___ Source information ___

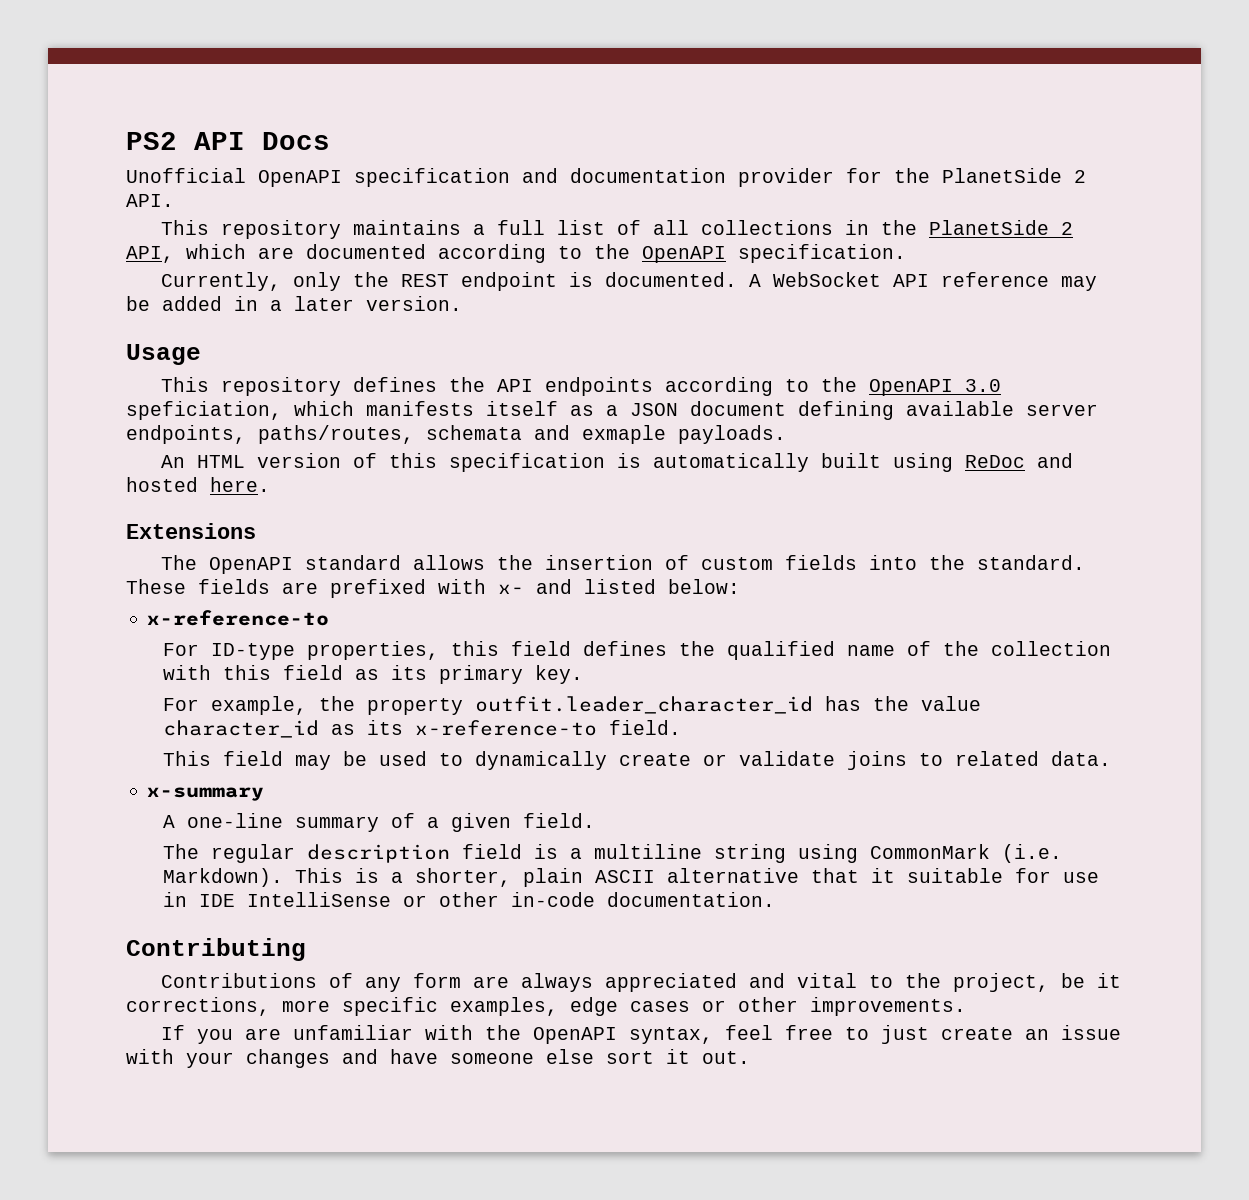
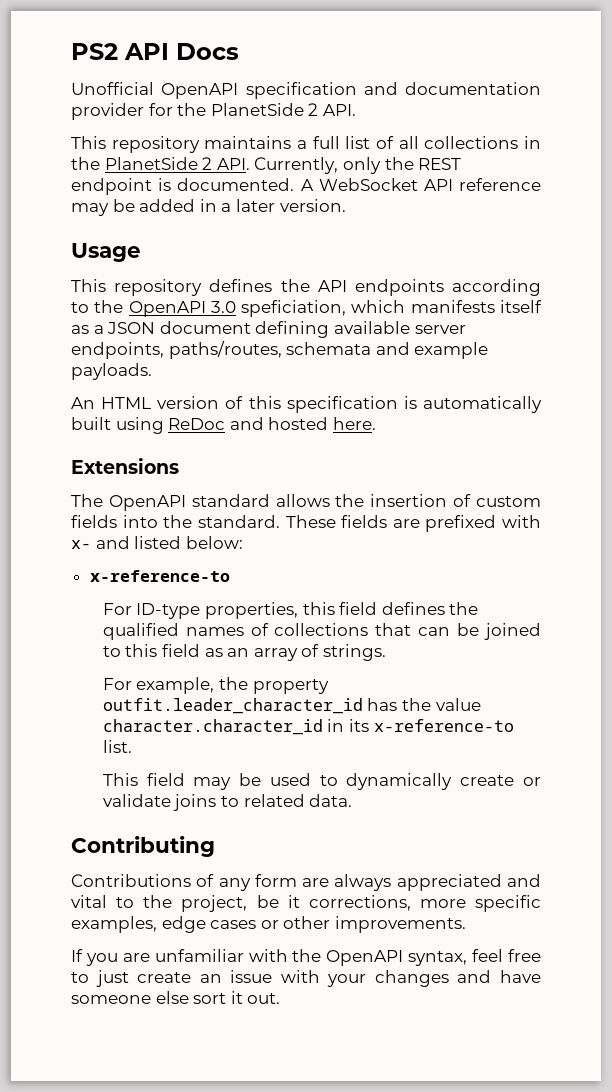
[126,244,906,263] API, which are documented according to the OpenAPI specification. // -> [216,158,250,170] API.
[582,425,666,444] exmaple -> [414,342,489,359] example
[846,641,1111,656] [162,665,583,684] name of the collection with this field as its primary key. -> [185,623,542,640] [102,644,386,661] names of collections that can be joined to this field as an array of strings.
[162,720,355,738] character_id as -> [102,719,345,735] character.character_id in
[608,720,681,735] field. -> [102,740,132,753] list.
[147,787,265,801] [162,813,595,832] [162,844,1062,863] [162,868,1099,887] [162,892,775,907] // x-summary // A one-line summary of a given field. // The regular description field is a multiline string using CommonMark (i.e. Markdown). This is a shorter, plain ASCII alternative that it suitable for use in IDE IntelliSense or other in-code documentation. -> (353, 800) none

___
___ Source information ___

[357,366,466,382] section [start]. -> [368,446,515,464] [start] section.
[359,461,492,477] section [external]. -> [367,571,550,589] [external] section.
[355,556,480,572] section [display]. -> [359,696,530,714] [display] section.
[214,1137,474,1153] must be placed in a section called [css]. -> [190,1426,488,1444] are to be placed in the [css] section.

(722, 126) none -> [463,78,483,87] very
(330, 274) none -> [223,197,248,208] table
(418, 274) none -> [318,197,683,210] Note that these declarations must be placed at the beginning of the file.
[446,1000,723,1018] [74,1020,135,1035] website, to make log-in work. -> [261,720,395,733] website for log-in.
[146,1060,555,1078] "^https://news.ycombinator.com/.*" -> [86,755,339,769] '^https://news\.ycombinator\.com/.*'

___

What you should do>
All lines above from the one holding "[126,244,906,263] API, which" to the one holding "[846,641,1111,656] [162,665,583,684] name", inclusive, are to be copied exactly; no other line is wanted.

Answer to this task>
[126,244,906,263] API, which are documented according to the OpenAPI specification. // -> [216,158,250,170] API.
[582,425,666,444] exmaple -> [414,342,489,359] example
[846,641,1111,656] [162,665,583,684] name of the collection with this field as its primary key. -> [185,623,542,640] [102,644,386,661] names of collections that can be joined to this field as an array of strings.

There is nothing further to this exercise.